The works of Sir Monier Williams and Dr. Rhys Davids on Buddhism generally are the productions of writers of
great erudition and long experience. They naturally throw valuable light on Chinese Buddhism from the Indian side. Sir Edwin Arnold's "Light of Asia" is a charming poem, which has made Buddhist thought familiar to many readers who knew nothing of it before. Some works from Pali have been translated in the "Sacred Books of the East." Such is the number of new publications on the subject of Buddhism, that it is evident the reader has it in his power to obtain a thorough knowledge of this religion. He can test for himself how far it softens manners and teaches kindness, encourages faith in the supernatural, and testifies to the vanity of the world; at the same time he will learn that for the revelation of moral evil and its remedy, of God and of immortality, Buddhism makes no effort that can for a moment compare with the work which Christianity has done for mankind.
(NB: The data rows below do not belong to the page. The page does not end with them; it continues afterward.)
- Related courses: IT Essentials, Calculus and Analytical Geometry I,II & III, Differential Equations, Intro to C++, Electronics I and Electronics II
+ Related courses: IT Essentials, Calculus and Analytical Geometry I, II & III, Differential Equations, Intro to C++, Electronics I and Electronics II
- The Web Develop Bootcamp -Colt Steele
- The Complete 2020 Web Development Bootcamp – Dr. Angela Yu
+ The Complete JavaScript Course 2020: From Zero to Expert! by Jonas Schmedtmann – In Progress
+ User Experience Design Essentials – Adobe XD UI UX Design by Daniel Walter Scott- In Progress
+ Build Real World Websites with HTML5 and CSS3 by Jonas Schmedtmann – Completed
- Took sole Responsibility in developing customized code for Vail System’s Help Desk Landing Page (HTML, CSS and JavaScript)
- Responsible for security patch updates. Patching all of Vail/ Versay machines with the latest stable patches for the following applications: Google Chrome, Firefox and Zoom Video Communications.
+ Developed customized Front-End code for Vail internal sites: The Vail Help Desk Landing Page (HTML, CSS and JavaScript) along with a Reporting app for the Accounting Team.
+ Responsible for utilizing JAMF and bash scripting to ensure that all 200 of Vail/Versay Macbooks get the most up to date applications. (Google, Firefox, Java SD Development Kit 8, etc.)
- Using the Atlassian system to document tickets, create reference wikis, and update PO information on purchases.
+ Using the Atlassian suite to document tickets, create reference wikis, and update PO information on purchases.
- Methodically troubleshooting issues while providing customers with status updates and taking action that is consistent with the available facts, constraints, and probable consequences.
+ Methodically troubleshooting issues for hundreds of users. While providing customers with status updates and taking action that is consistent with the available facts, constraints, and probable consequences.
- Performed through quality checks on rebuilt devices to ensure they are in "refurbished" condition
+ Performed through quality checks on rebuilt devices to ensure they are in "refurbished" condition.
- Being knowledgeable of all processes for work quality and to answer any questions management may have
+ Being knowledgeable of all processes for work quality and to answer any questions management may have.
408:1 Foĕ kouĕ ki, ou Relation des Royaumes Bouddhiques; par Chy Fa-hian.
408:2 Travels of Fa-hian and Sung-yun, Buddhist Pilgrims, from China to India.
408:3 Records of Buddhistic Kingdoms.
410:1 Lau-shan is near Kiau-cheu, latitude 36°, east longitude 5° 25´. The port of Kiau-cheu exports felt hats, umbrellas, fruit, and cabbages to Shanghai.
412:1 This account of Dr. Eitel's book is reprinted from the Chinese Recorder, where it appeared in 1871 as a review.
416:1 See Burnouf and Lassen's Essai sur le Pali.
416:2 The Pali forms are Samana, Kassapa.